Here is an abstract for those who don't want to download the full PDF

In this paper I describe the design, implementation, and features of ML/OS, an
operating system with an embedded ML compiler. ML/OS supports a continuation-
based thread model of concurrency with non-blocking, interrupt-driven
input/output. By embedding the ML compiler into the operating system, ML/OS
attempts to eliminate levels of abstraction that are present in traditional
interactions between compilers and operating systems.

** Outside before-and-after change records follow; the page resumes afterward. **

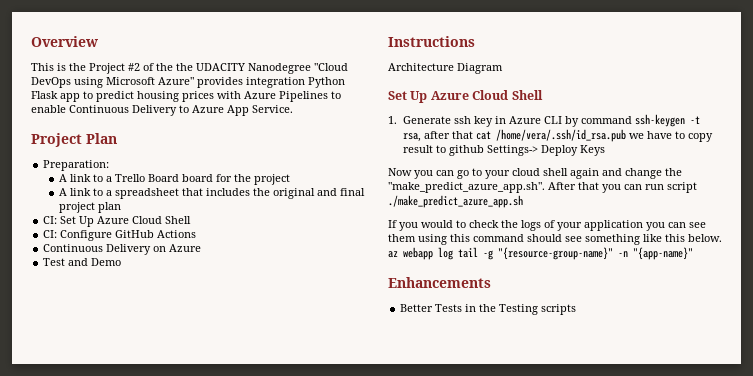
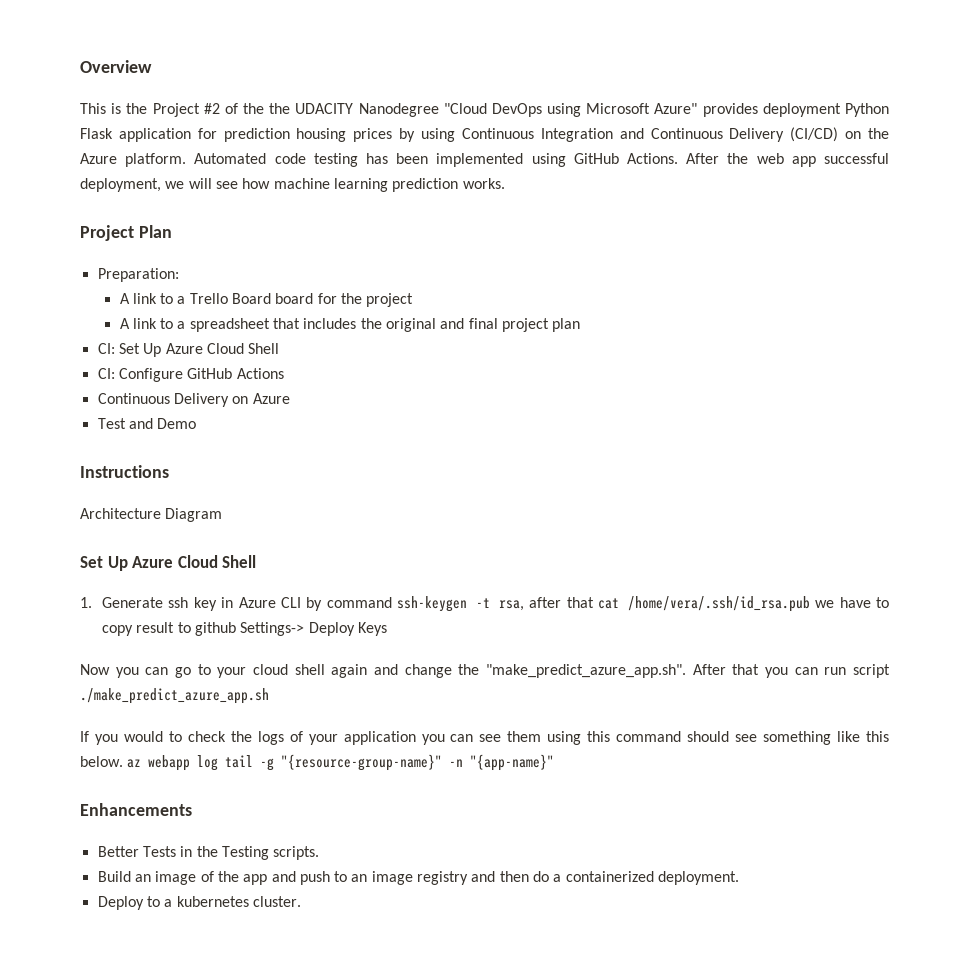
[246,77,305,88] integration -> [762,103,841,117] deployment
[60,91,341,102] [31,105,293,116] app to predict housing prices with Azure Pipelines to enable Continuous Delivery to Azure App Service. -> [118,127,890,142] [80,153,890,167] [80,178,505,192] application for prediction housing prices by using Continuous Integration and Continuous Delivery (CI/CD) on the Azure platform. Automated code testing has been implemented using GitHub Actions. After the web app successful deployment, we will see how machine learning prediction works.
[541,304,577,315] scripts -> [273,846,320,860] [97,871,740,885] [97,896,301,910] scripts. // Build an image of the app and push to an image registry and then do a containerized deployment. // Deploy to a kubernetes cluster.

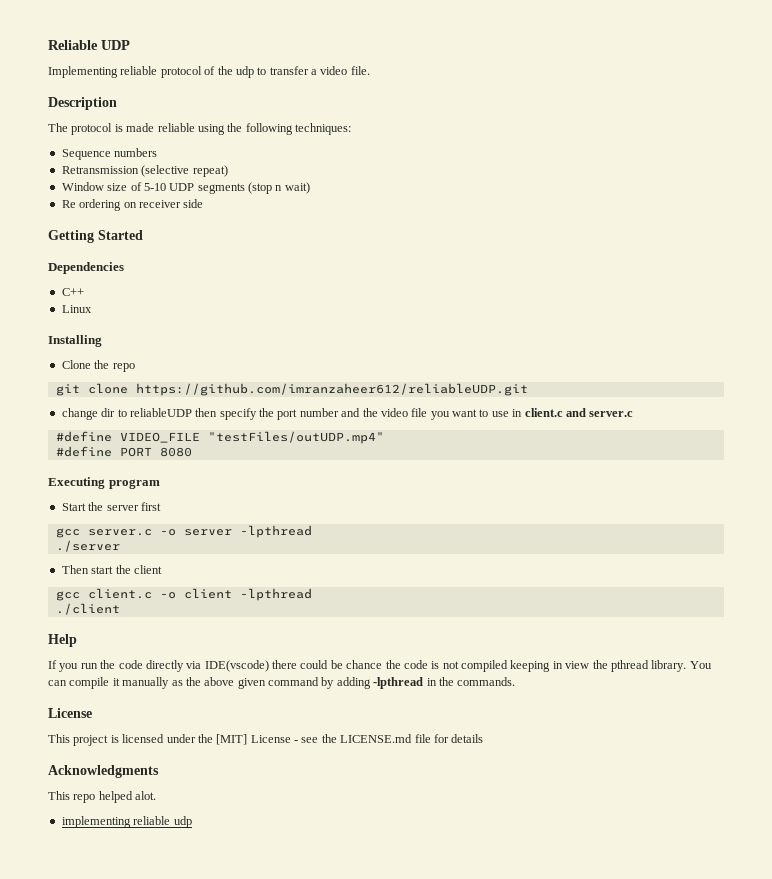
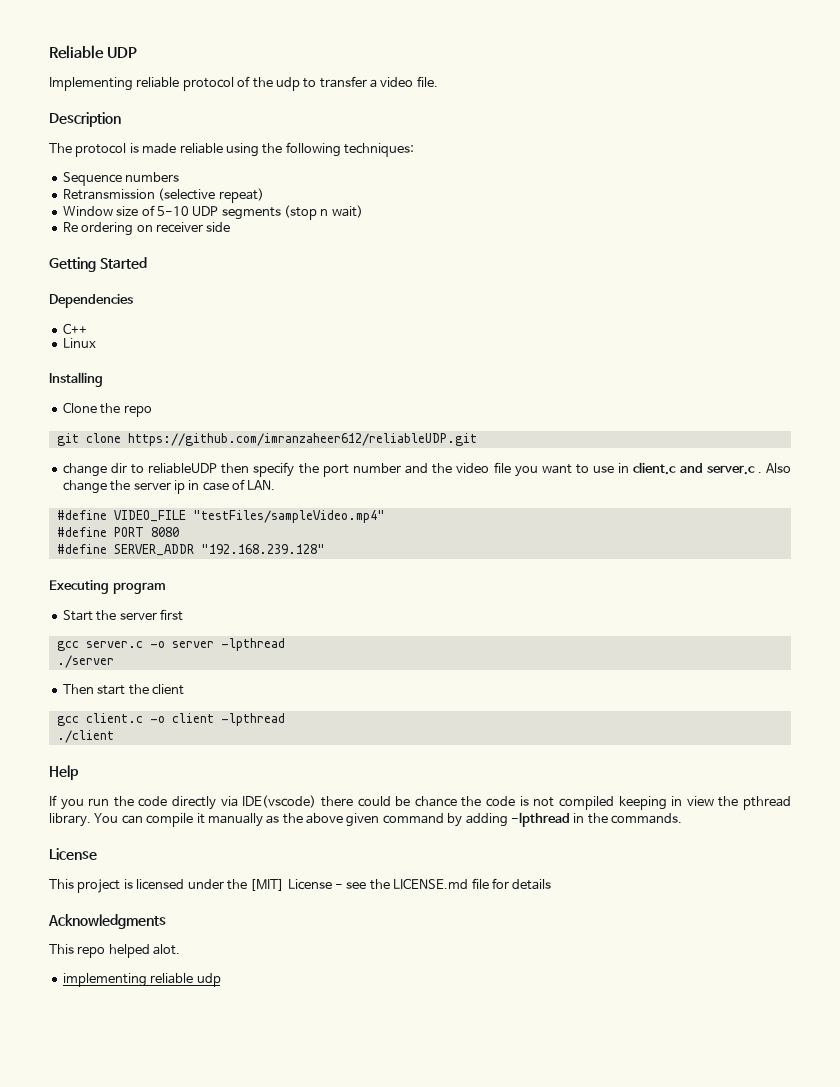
(634, 414) none -> [757,463,791,473] [62,479,276,494] . Also change the server ip in case of LAN.
[207,431,384,444] "testFiles/outUDP.mp4" -> [192,510,385,523] "testFiles/sampleVideo.mp4"
(192, 452) none -> [56,544,325,556] // #define SERVER_ADDR "192.168.239.128"

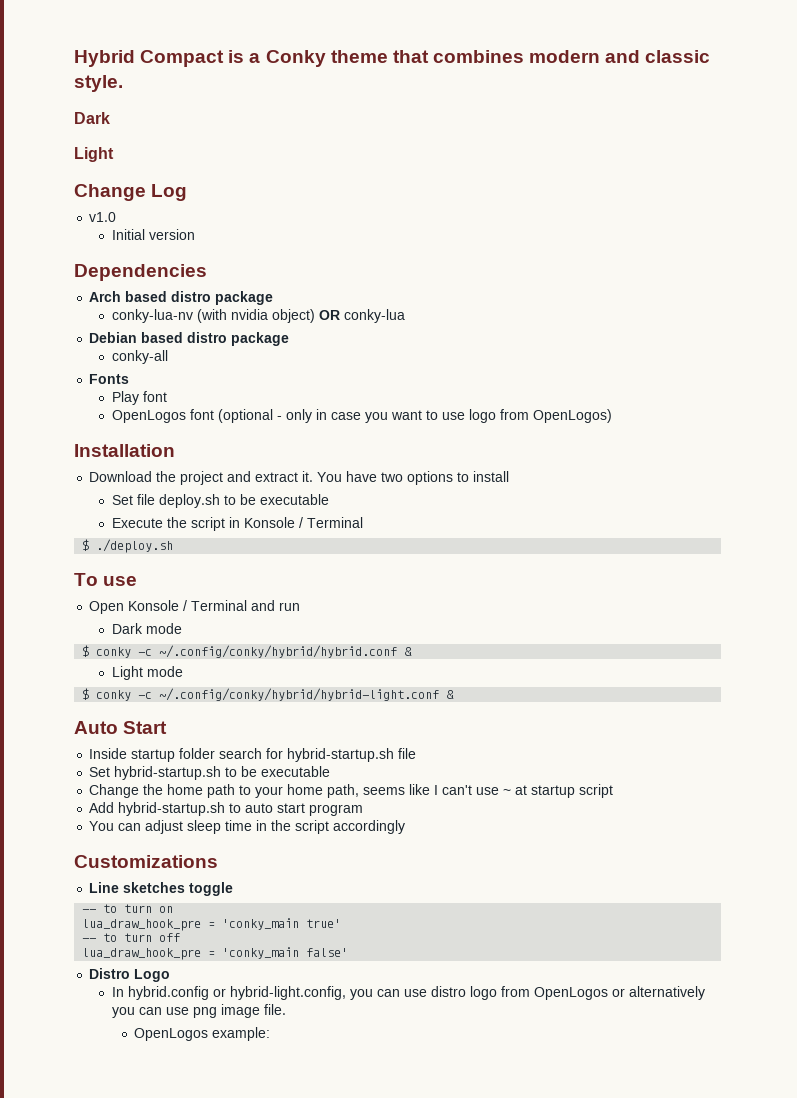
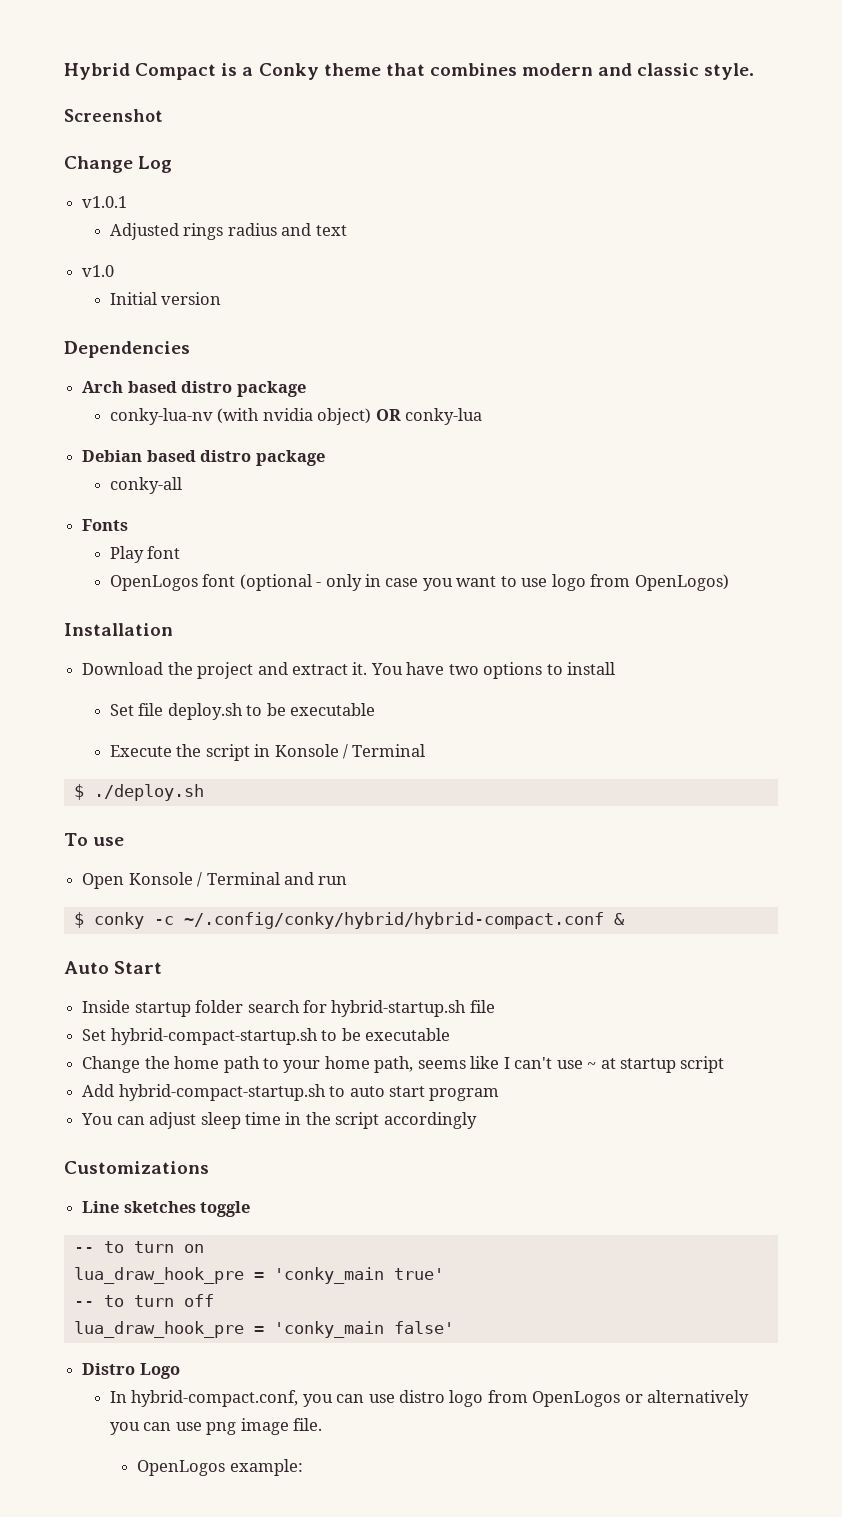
[74,112,110,124] [74,147,114,162] Dark // Light -> [64,109,163,122] Screenshot
(188, 192) none -> [82,196,128,208] [109,223,347,240] // v1.0.1 // Adjusted rings radius and text
[111,623,182,634] [82,645,413,658] [111,666,183,680] [82,688,440,701] // Dark mode // $ conky -c ~/.config/conky/hybrid/hybrid.conf & // Light mode // $ conky -c ~/.config/conky/hybrid/hybrid-light.conf -> [73,912,604,929] // $ conky -c ~/.config/conky/hybrid/hybrid-compact.conf
[114,766,222,780] hybrid-startup.sh -> [110,1028,318,1045] hybrid-compact-startup.sh
[118,802,226,816] hybrid-startup.sh -> [118,1084,326,1101] hybrid-compact-startup.sh
[127,986,346,1000] hybrid.config or hybrid-light.config, -> [131,1390,299,1407] hybrid-compact.conf,

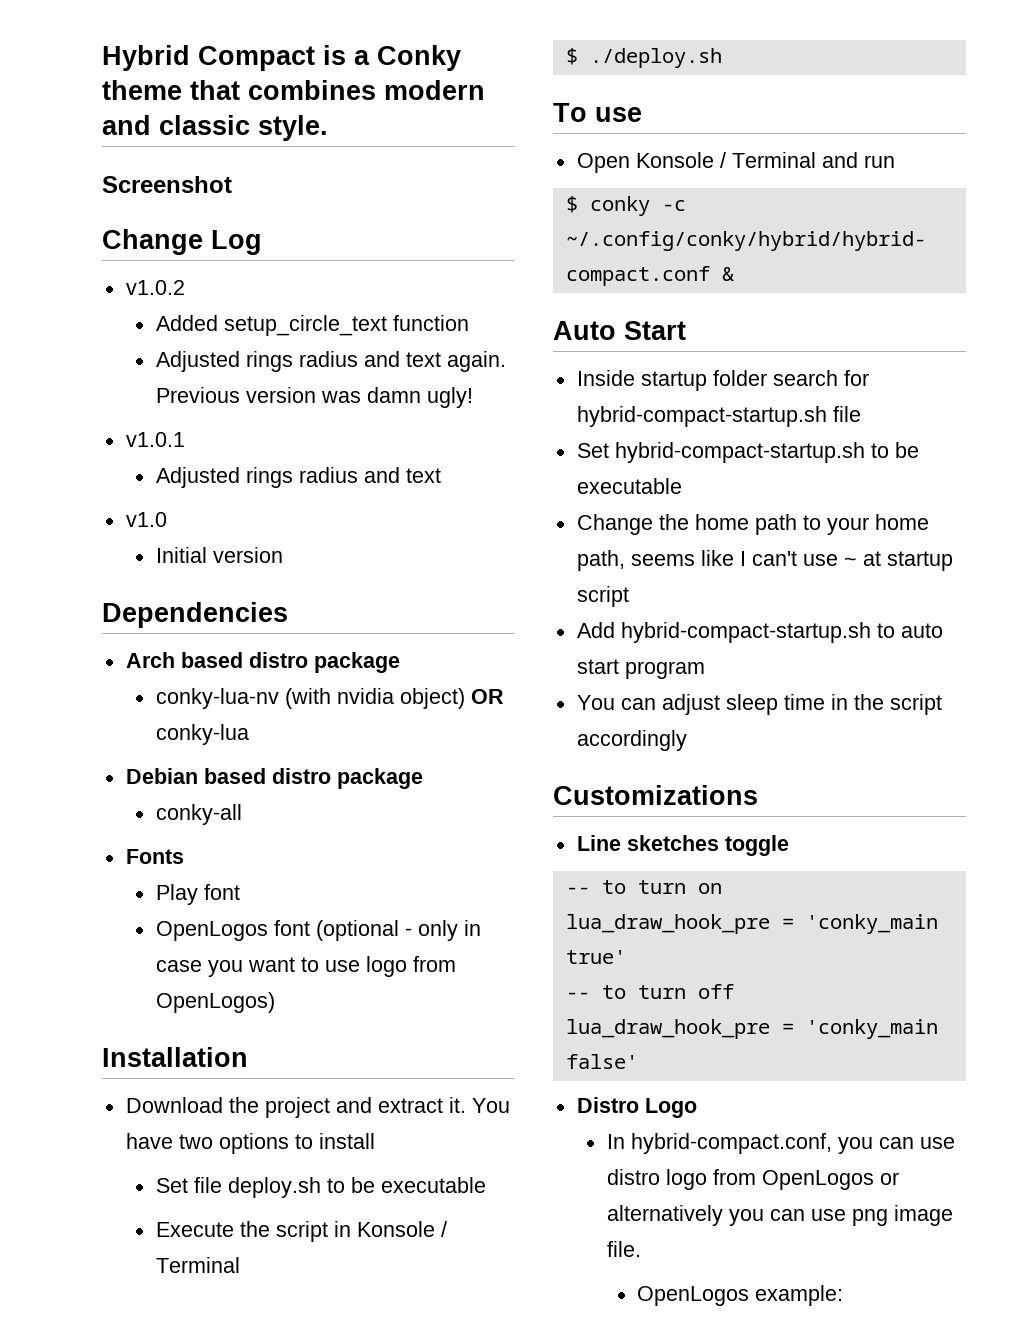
(173, 164) none -> [125,280,185,295] [155,315,469,336] [155,351,506,372] [155,387,473,408] // v1.0.2 // Added setup_circle_text function // Adjusted rings radius and text again. Previous version was damn ugly!
[331,1000,467,1017] hybrid-startup.sh -> [576,406,827,427] hybrid-compact-startup.sh

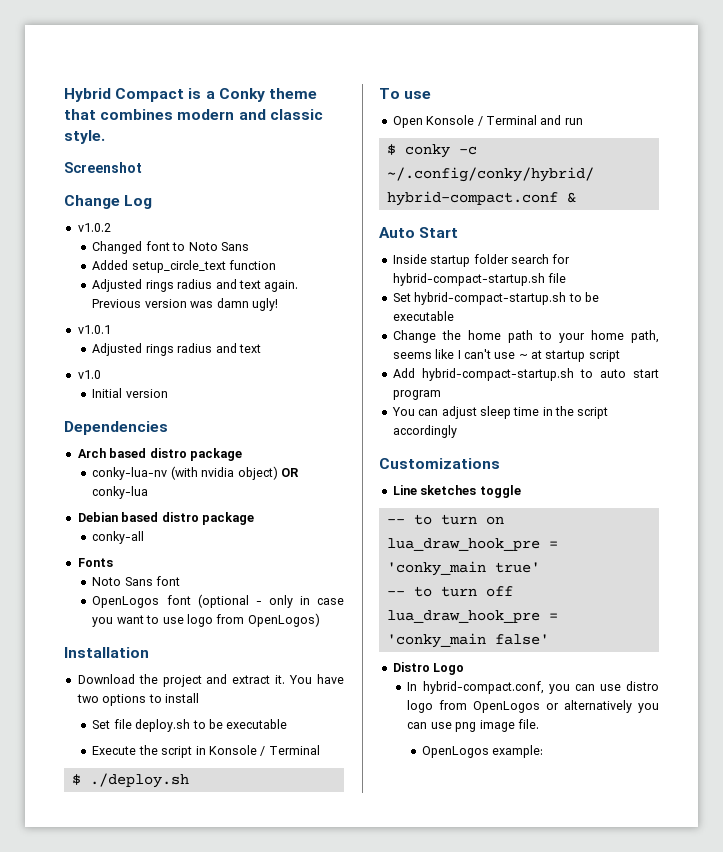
(185, 287) none -> [92,241,249,254] // Changed font to Noto Sans
[155,884,198,905] Play -> [92,577,153,586] Noto Sans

By using a continuation-
based scheduler, I demonstrate the use of advanced programming language
features such as continuations and type safety in system-level programming.

------
Rusky
Reminds me of SPIN
([http://citeseerx.ist.psu.edu/viewdoc/summary?doi=10.1.1.47.8...](http://citeseerx.ist.psu.edu/viewdoc/summary?doi=10.1.1.47.8338))
and Singularity
([http://research.microsoft.com/apps/pubs/default.aspx?id=6943...](http://research.microsoft.com/apps/pubs/default.aspx?id=69431))
- putting a compiler in the kernel lets you control what runs on the system
without using hardware protection barriers, as well as enables better
optimization against the running system.

------
linker3000
I know Adobe are forever adding more bloat to Acrobat Reader, but an OS in a
PDF? That's just too far!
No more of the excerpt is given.